The better approach is to schedule the employee for work and wait for him to request time off for religious observances. Then carefully consider the request, and document your efforts and conclusions.

Remember, you can deny the request if it poses an undue burden on operations.

Recent case: Yabesh Maroko, who is a devout Seventh-day Adventist, was hired by Werner Enterprises as a truck driver.

Maroko explained up front that he couldn’t work from Friday sunset until sunset on Saturday. His religion required that as his day of rest. As he trained, he was assured that his needs could be accommodated.

After his training ended, he was assigned a truck, which he took home. Then he waited by the phone for assignments that never came. Maroko sent several faxes to HR explaining that he was ready to work, except on the Sabbath.

Finally, Werner took back the truck, without once scheduling him for any work, including work on his Sabbath.

Maroko sued, alleging failure to accommodate his religious practices.

The company argued he had abandoned his job.
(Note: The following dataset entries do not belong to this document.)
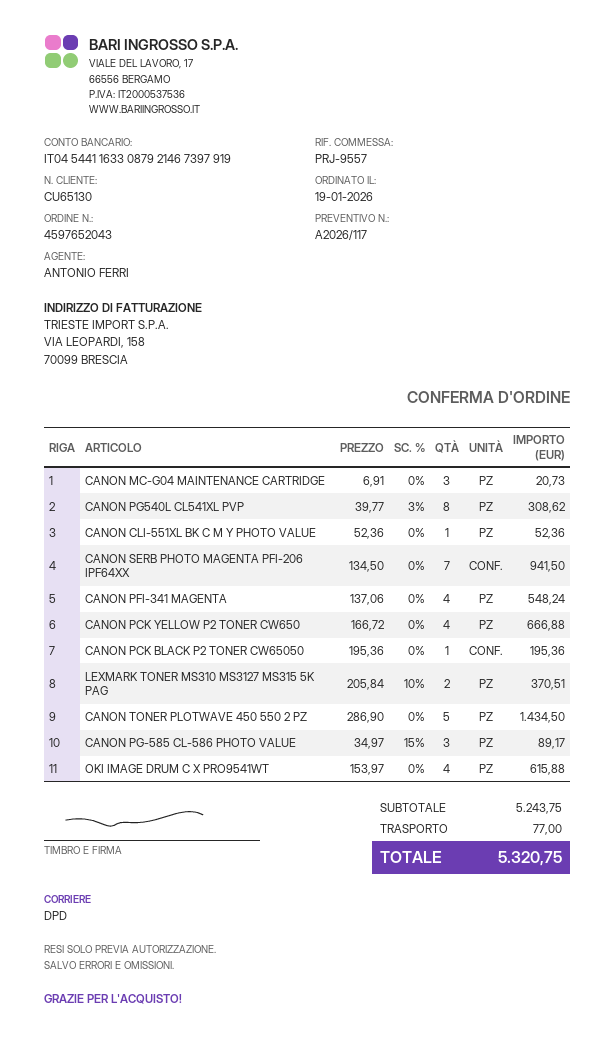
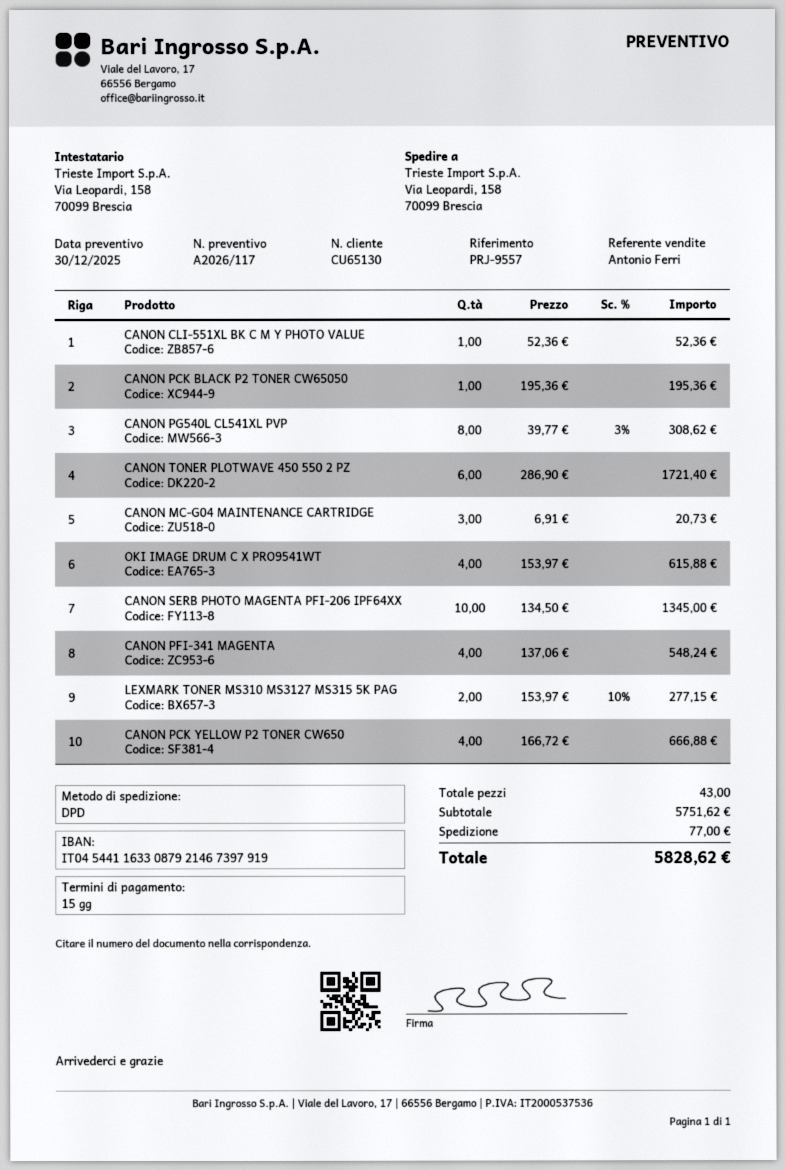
CANON SERB PHOTO MAGENTA PFI-206 IPF64XX: 7 x 134.50 = 941.50 -> 10 x 134.50 = 1345.00
LEXMARK TONER MS310 MS3127 MS315 5K PAG: 2 x 205.84 - 10% = 370.51 -> 2 x 153.97 - 10% = 277.15
CANON TONER PLOTWAVE 450 550 2 PZ: 5 x 286.90 = 1434.50 -> 6 x 286.90 = 1721.40
CANON PG-585 CL-586 PHOTO VALUE: 3 x 34.97 - 15% = 89.17 -> none
subtotal: 5243.75 -> 5751.62
total: 5320.75 -> 5828.62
The only problem with that argument was that it had never assigned Maroko a schedule and given him a chance to either work or claim an accommodation. That was enough for the court to keep the lawsuit alive. (Maroko v. Werner Enterprises, No. 10-63, DC MN, 2011)

Final note: The judge hearing the case also said Maroko could pursue punitive damages because he might be able to persuade a jury that the company acted with deliberate disregard for his rights.